Output only the lines from the line holding "Liberation Serif, serif" through the close of the records, exactly as they appear, with all pictures omitted.

EXTRACTED RECORDS: Begin

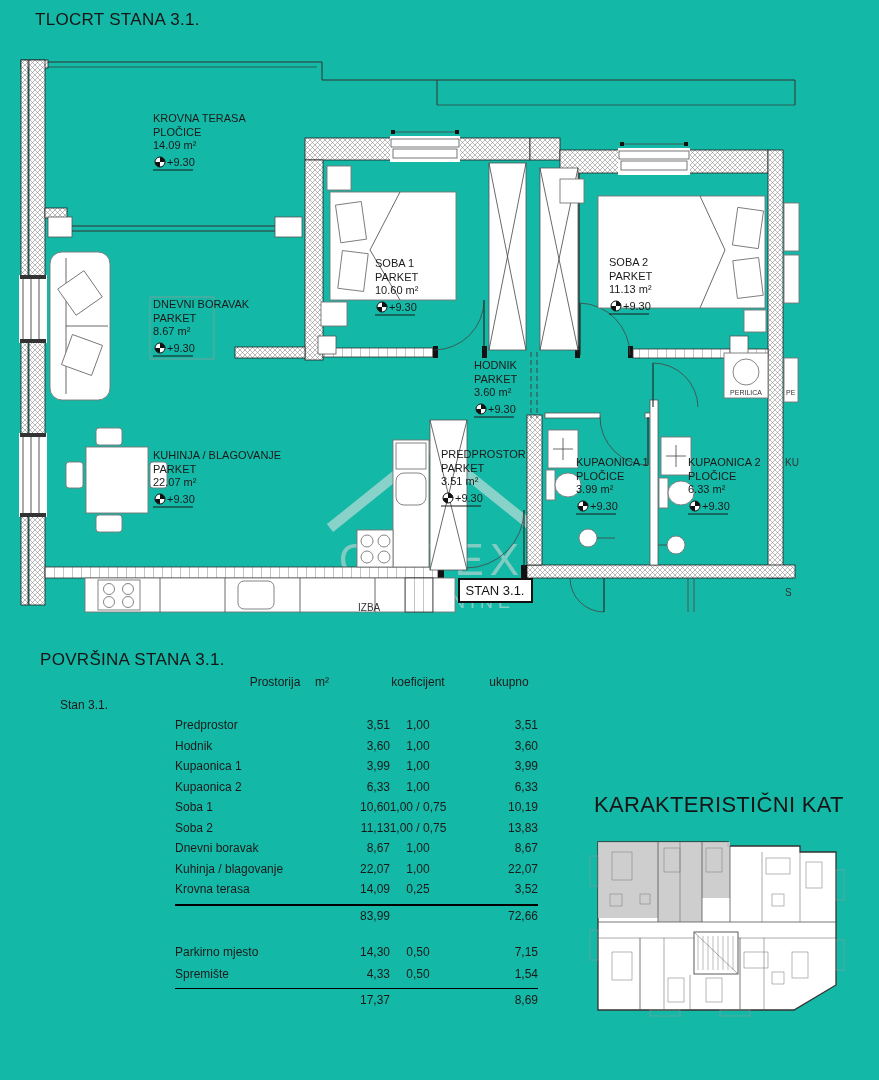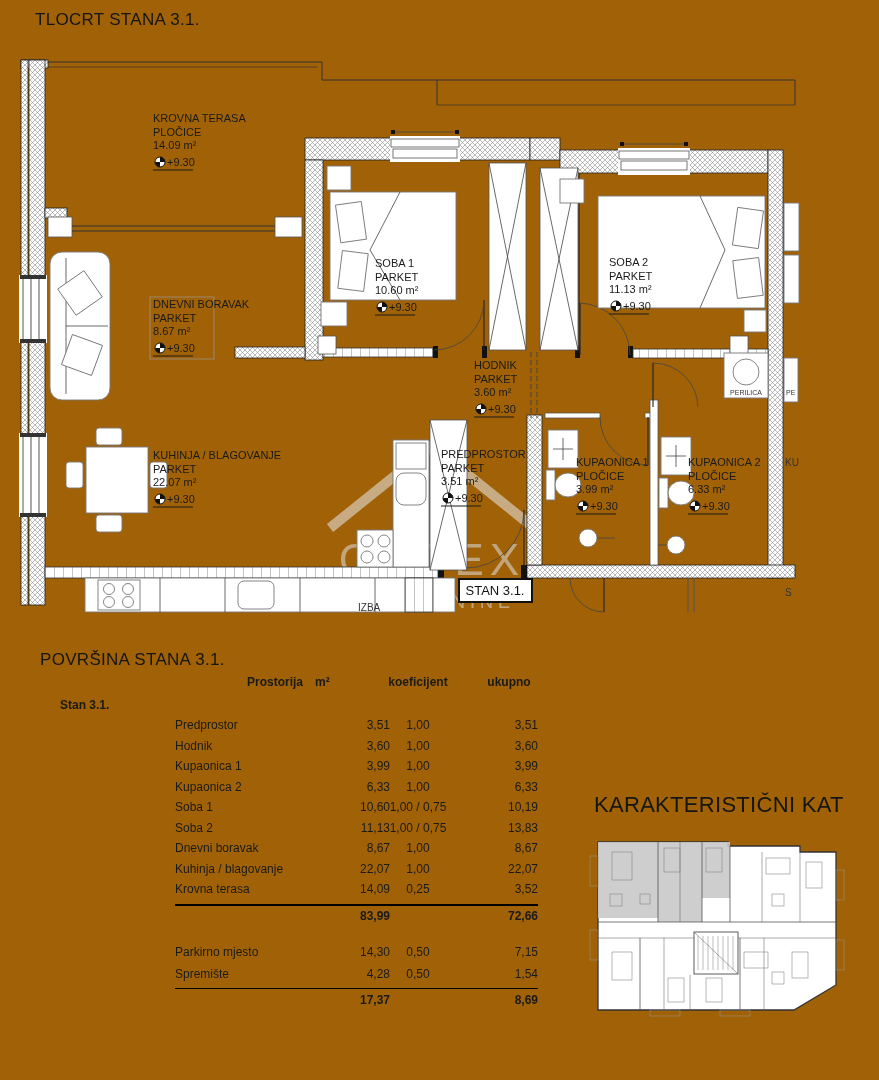"TLOCRT STANA 3.1." .page { background: #a16207 -> #14b8a6 }
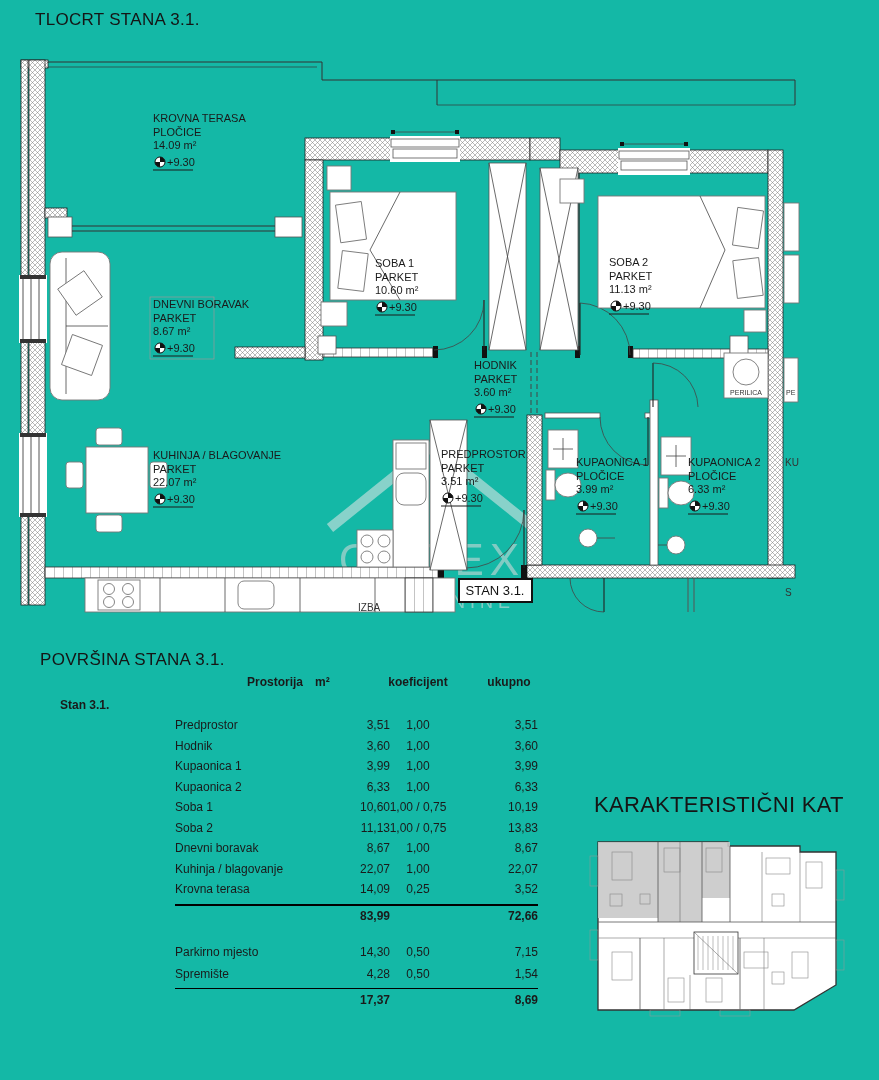"Prostorija" .b { font-weight: bold -> normal }
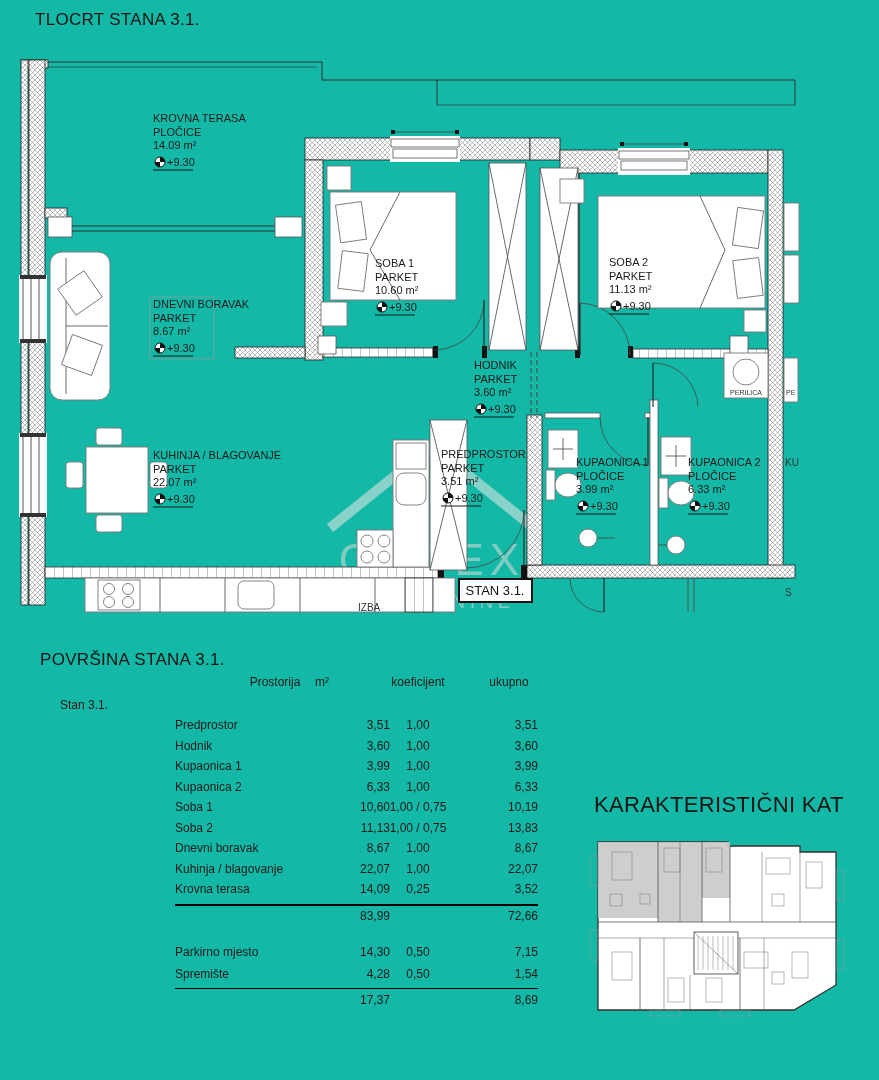"4,28" span.c { text: 4,28 -> 4,33 }
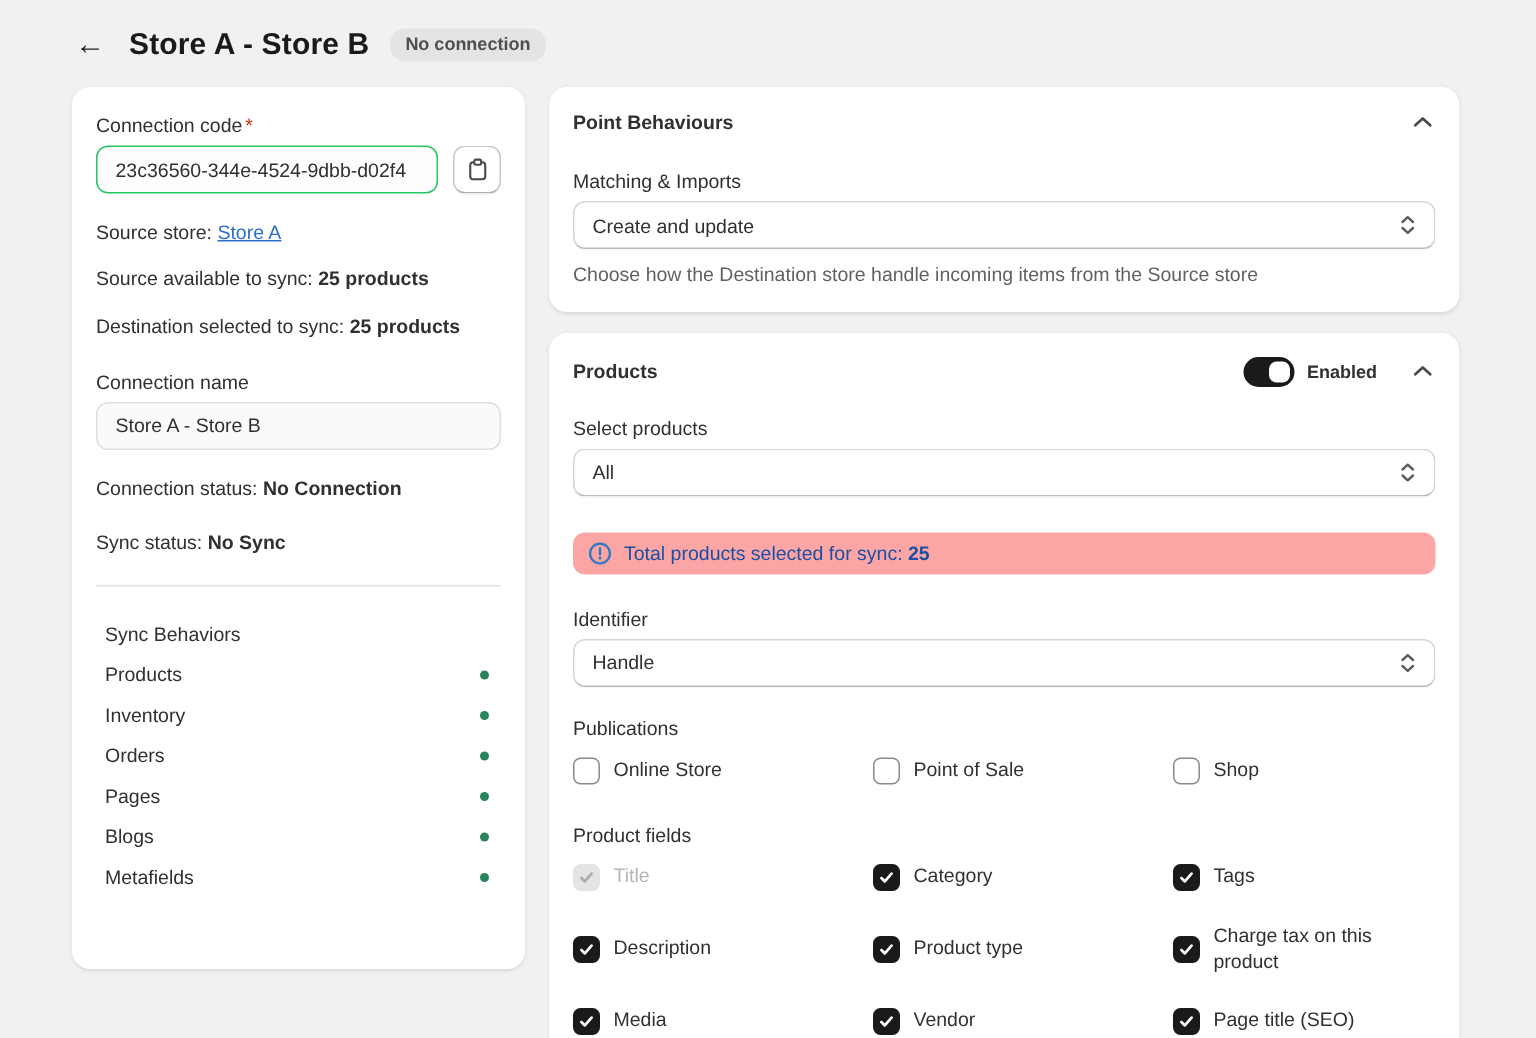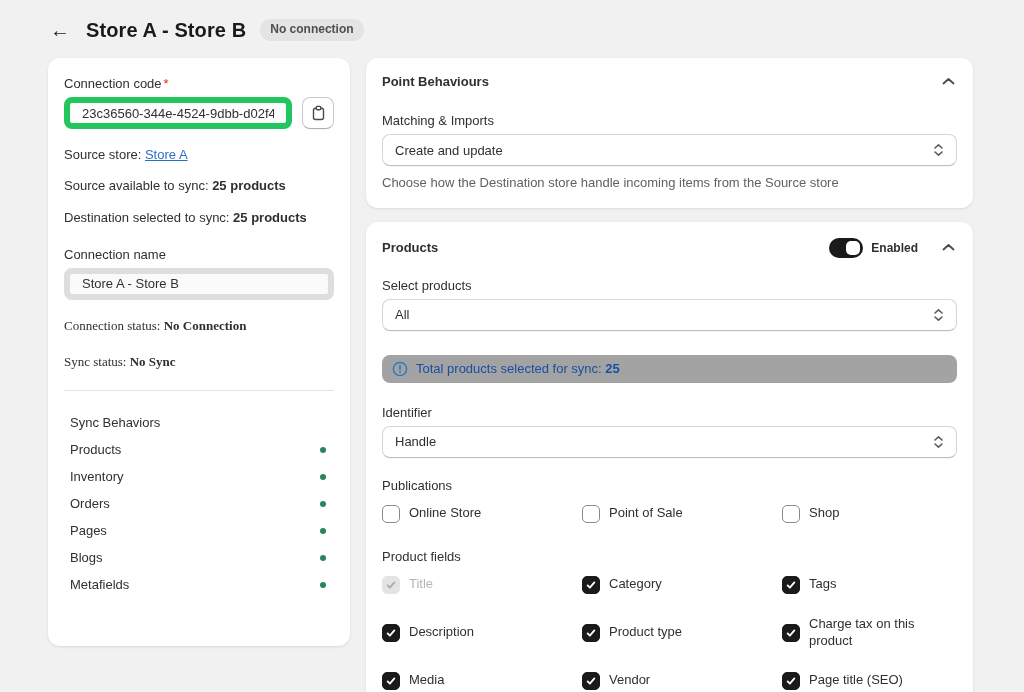"23c36560-344e-4524-9dbb-d02f4" .text-input { border: 6px solid #22c55e -> 1px solid #22c55e }
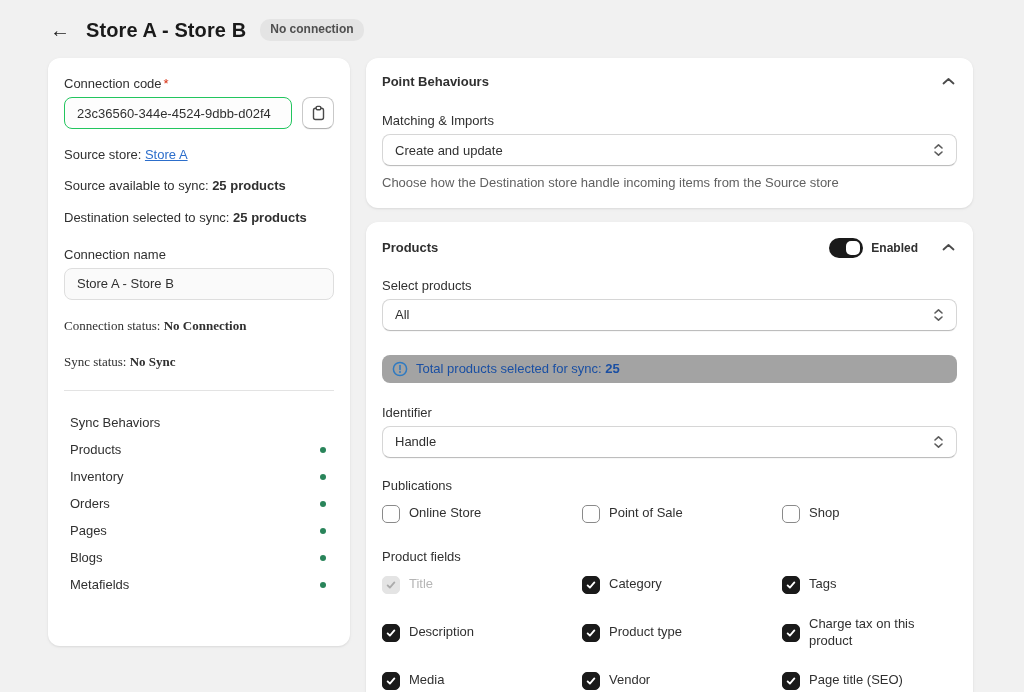"Connection status: No Connection" .status-line { font-family: Liberation Serif, serif -> none }
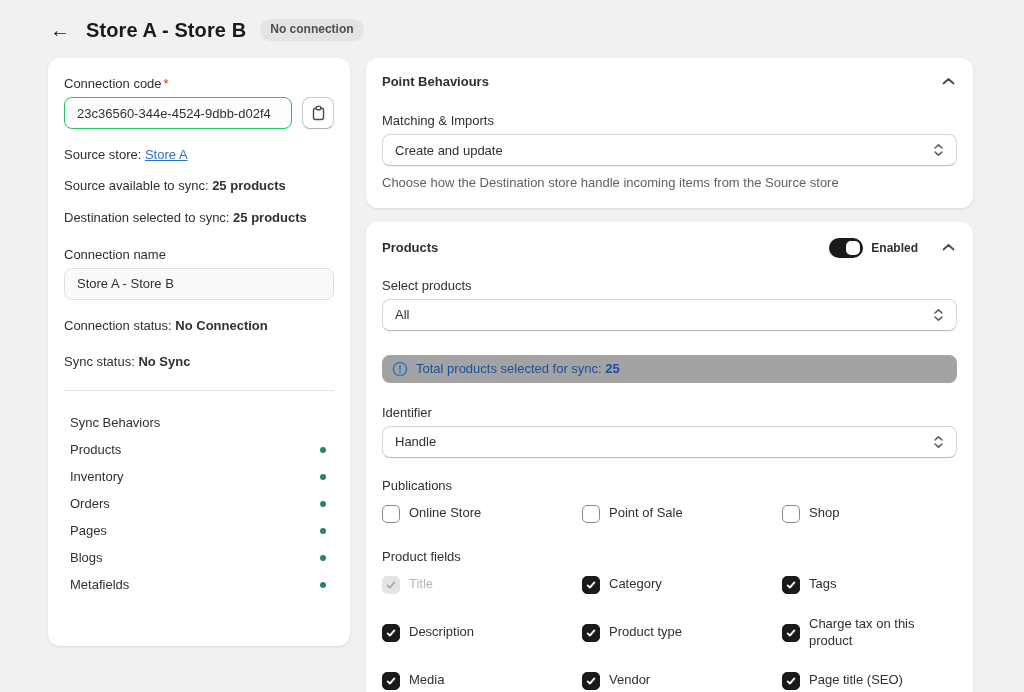"Total products selected for sync:" .banner { background: #a3a3a3 -> #fca5a5 }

EXTRACTED RECORDS: End

• YOUR RESPONSE:
"Connection status: No Connection" .status-line { font-family: Liberation Serif, serif -> none }
"Total products selected for sync:" .banner { background: #a3a3a3 -> #fca5a5 }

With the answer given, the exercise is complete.